Now in a strange sort of way, it’s beginning to find its way into the news. First, I know of at least five companies now selling dried yaupon leaf beverage products (most in tea bags or loose-leaf tea), but I also saw a yaupon incense offered, and of all things, a yaupon branded cosmetic. Last week yaupon was featured in an on-line article published in Vogue on Savannah, Georgia, featuring the Yaupon Tea House.
Who would have thought that the first Yaupon knock-off celebrity endorsement would come from Worldwide Wrestling Entertainment? Maryse Mizanin, and her WWE Superstar husband Mike, co-stars of USA Network’s Miz & Mrs., has co-created the new Volition yaupon Tea Glow-Awakening Moisturizer which launched in November 2020.
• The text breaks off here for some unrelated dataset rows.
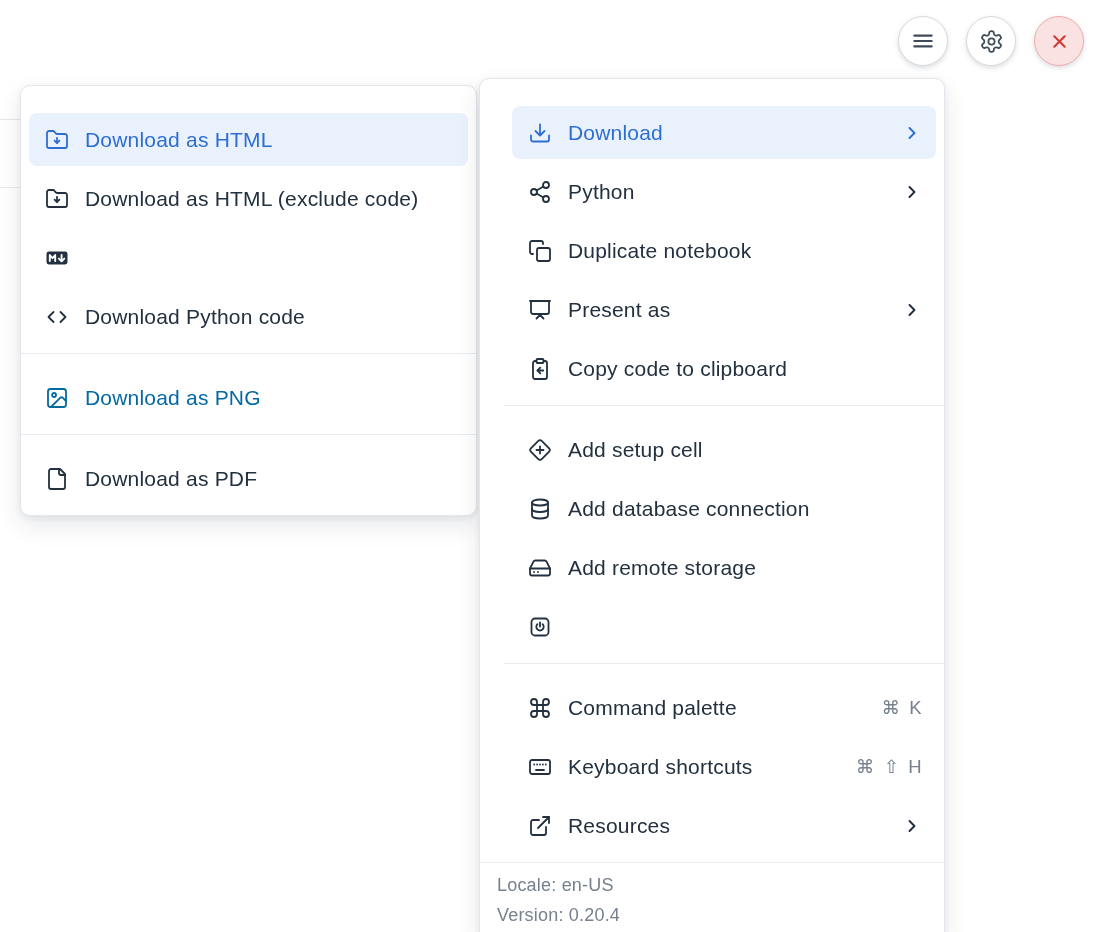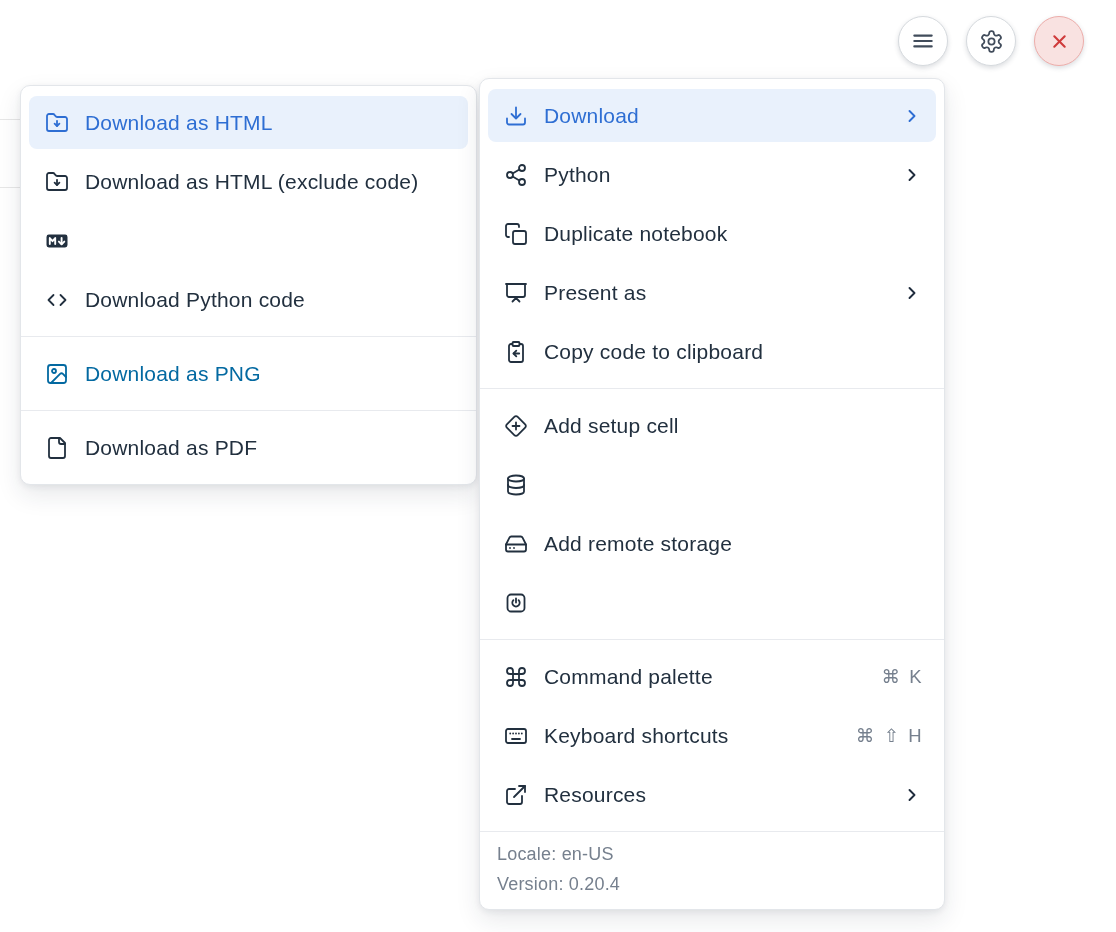--- a/index.html
+++ b/index.html
@@ -40,7 +40,7 @@
 
   .menu-body{padding:10px 0;}
   .main-panel .menu-body{padding-bottom:0;}
-  .menu-group{display:flex;flex-direction:column;gap:6px;padding:0 8px;}
+  .menu-group{display:flex;flex-direction:column;gap:6px;padding:0 8px;margin-top:17px;}
   .menu-sep{height:1px;background:#e8eaee;margin:10px 0;}
 
   .menu-item{

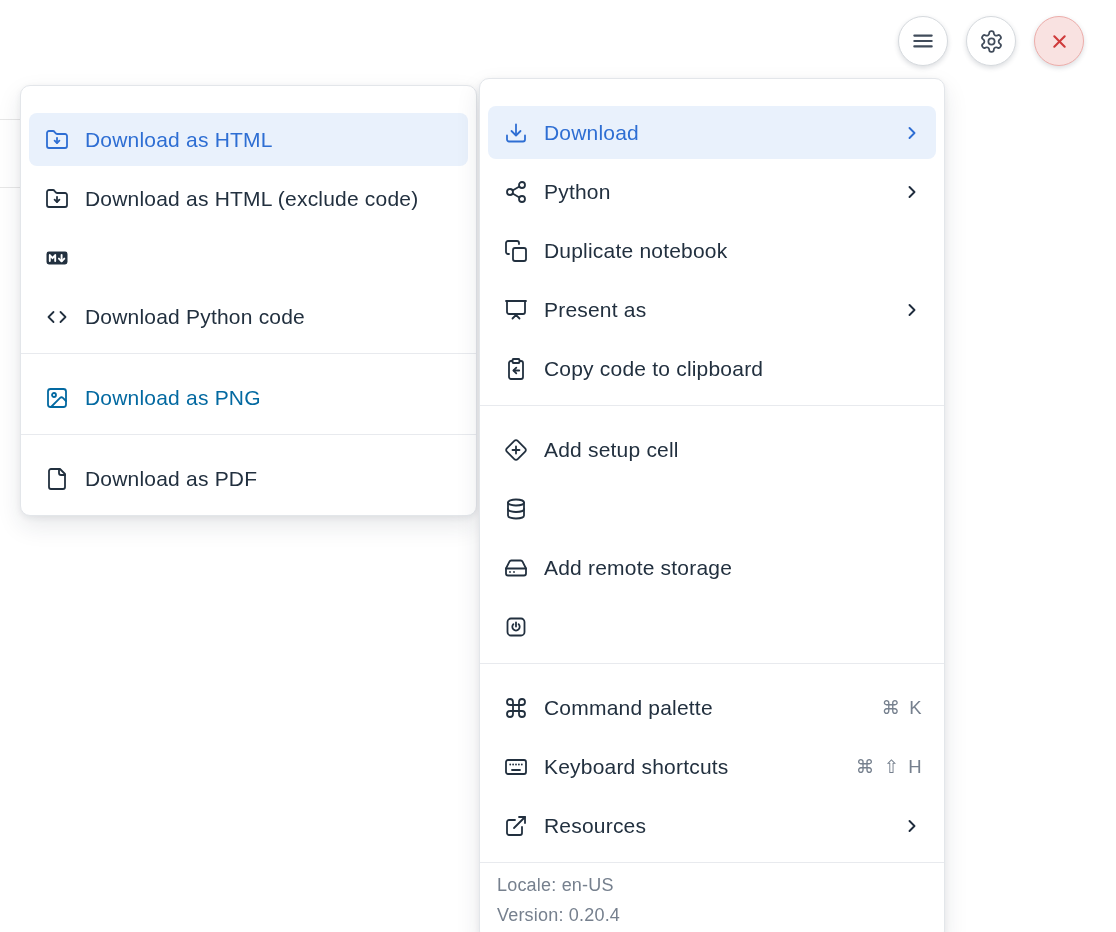--- a/index.html
+++ b/index.html
@@ -39,7 +39,7 @@
   .main-panel{left:479px;top:78px;width:466px;z-index:10;}
 
   .menu-body{padding:10px 0;}
-  .main-panel .menu-body{padding-bottom:0;}
+  .main-panel .menu-body{padding-bottom:0;padding-left:24px;}
   .menu-group{display:flex;flex-direction:column;gap:6px;padding:0 8px;margin-top:17px;}
   .menu-sep{height:1px;background:#e8eaee;margin:10px 0;}
 

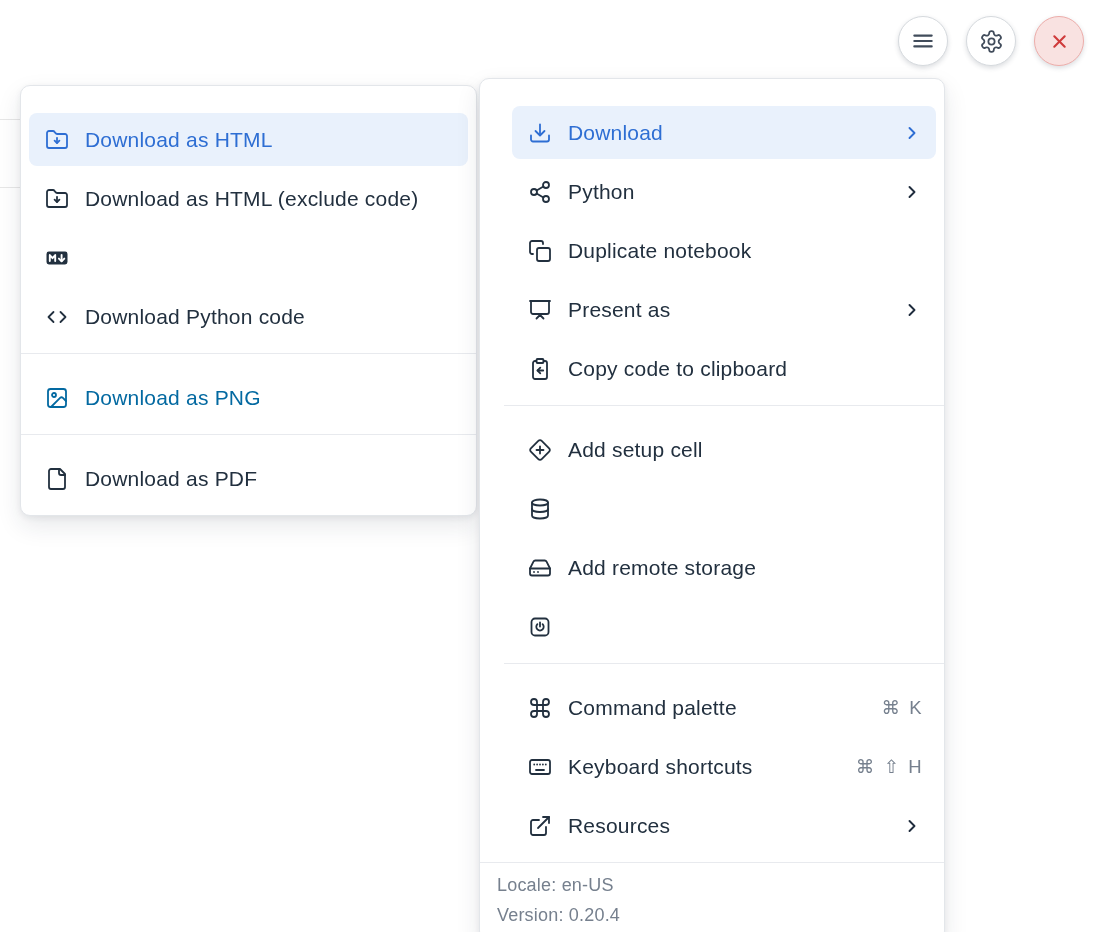--- a/index.html
+++ b/index.html
@@ -261,6 +261,7 @@
               <path d="M4 12c0 1.66 3.58 3 8 3s8-1.34 8-3"></path>
             </svg>
           </span>
+          <span class="mi-label">Add database connection</span>
         </div>
         <div class="menu-item">
           <span class="mi-icon">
And speaking of celebrities, back in 2014 a paper was published entitled, “A Misleading Name Reduces Marketability of a Healthful and Stimulating Natural Product: A Comparative Taste Test of Infusions of a Native Florida Holly (Ilex vomitoria) and Yerba Mate (I. paraguariensis), by Alisha E. Wainwright and Frank Putz, which appeared in the obscure plant nerd journal Economic Botany (I’ve subscribed since 1976…).
Wainwright, intent on a career as a scientist, instead made her way from holly research to Hollywood. Best known for her role in the Netflix series Raising Dion she is making a move to upgrade her acting career as co-star with Justin Timberlake of the forthcoming Apple TV+ movie Palmer, set to debut on January 29.
So, I’ve written about this plant several times in this column and sit here drinking a cup of yaupon tea now. The only thing holding back the plant’s fame, as revealed in Alisha Wainwright’s 2014 paper, is the scientific name Ilex vomitoria.